25 YEARS AGO

MOTHERS seeking a showdown over school buses took their secondary school children to primary school today. By 9a.m. about 100 children aged 11 to 13 had arrived at Blackrod Parish Church Primary School. But they were refused admittance because of their age. The mothers' action was taken as a protest against the lack of adequate transport for secondary school children who must travel considerable distances because no appropriate school is available in Blackrod.
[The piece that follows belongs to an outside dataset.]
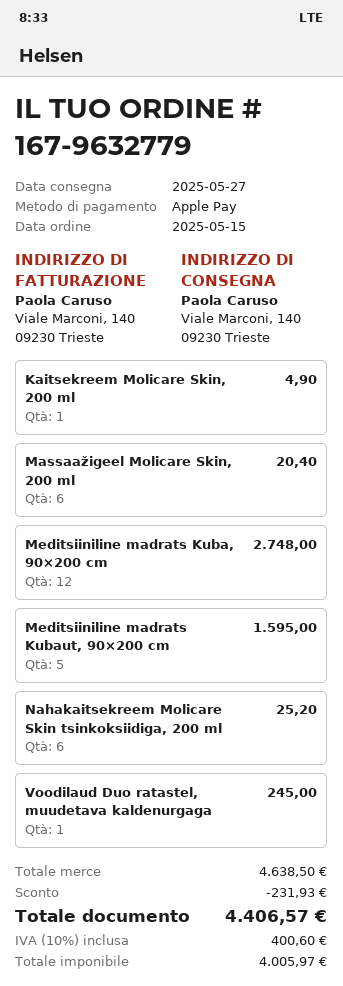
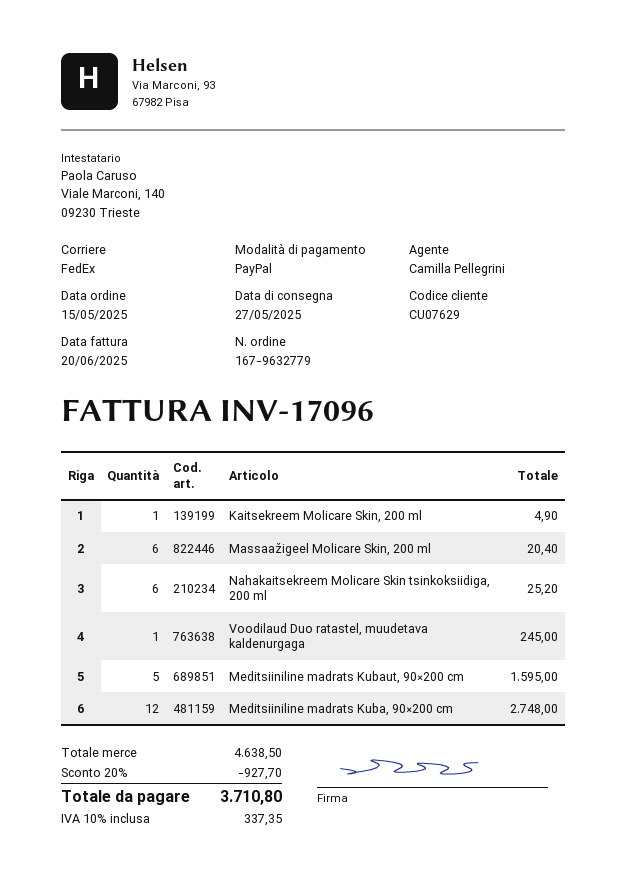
payment method: Apple Pay -> PayPal
discount: 231.93 -> 927.70
tax: 10% = 400.60 -> 10% = 337.35
total: 4406.57 -> 3710.80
MANAGER Nat Lofthouse, perturbed about nine bookings in nine games this season, is taking a tough line with future Bolton Wanderers' offenders. He said: "I have issued repeated warning to players about being booked for such offences of throwing the ball away, retaliation, talking at the referee or showing dissent. In future, anyone who is booked will be fined by me."

50 YEARS AGO

EVERYONE carries something in Berlin today, something to barter for food, or wood from the city's green belt or its wrecked buildings, for the coming winter. Through the shelled and bomb-cratered Tiergarten, grey-faced men and women push every type of handcart and perambulator, filled with fuel, along the city streets. The little cards in shop windows offer exchanges and fabulous bargains. One shows a grand piano for a winter coat; another a dining room suite for "a little food." 125 YEARS AGO

MR EDITOR,- It is well-known that the magnificent structure called the Parish Church, now nearing completion, is a splendid monument to the piety and munificence of a local gentleman. The tower of the new church would constitute a beautiful and fitting termination to the Churchgate view, but for some old houses now standing in the way. This has long been felt as a nuisance by those who have an eye for the picturesque. It would have been appropriate and graceful if the congregation, notoriously a wealthy one, had devised a scheme for acquiring such property as marred a vision of so much beauty, and by its removal not only added to the appearance of the town, but also proclaimed thereby the high estimation in which Mr Ormrod's princely erection is held.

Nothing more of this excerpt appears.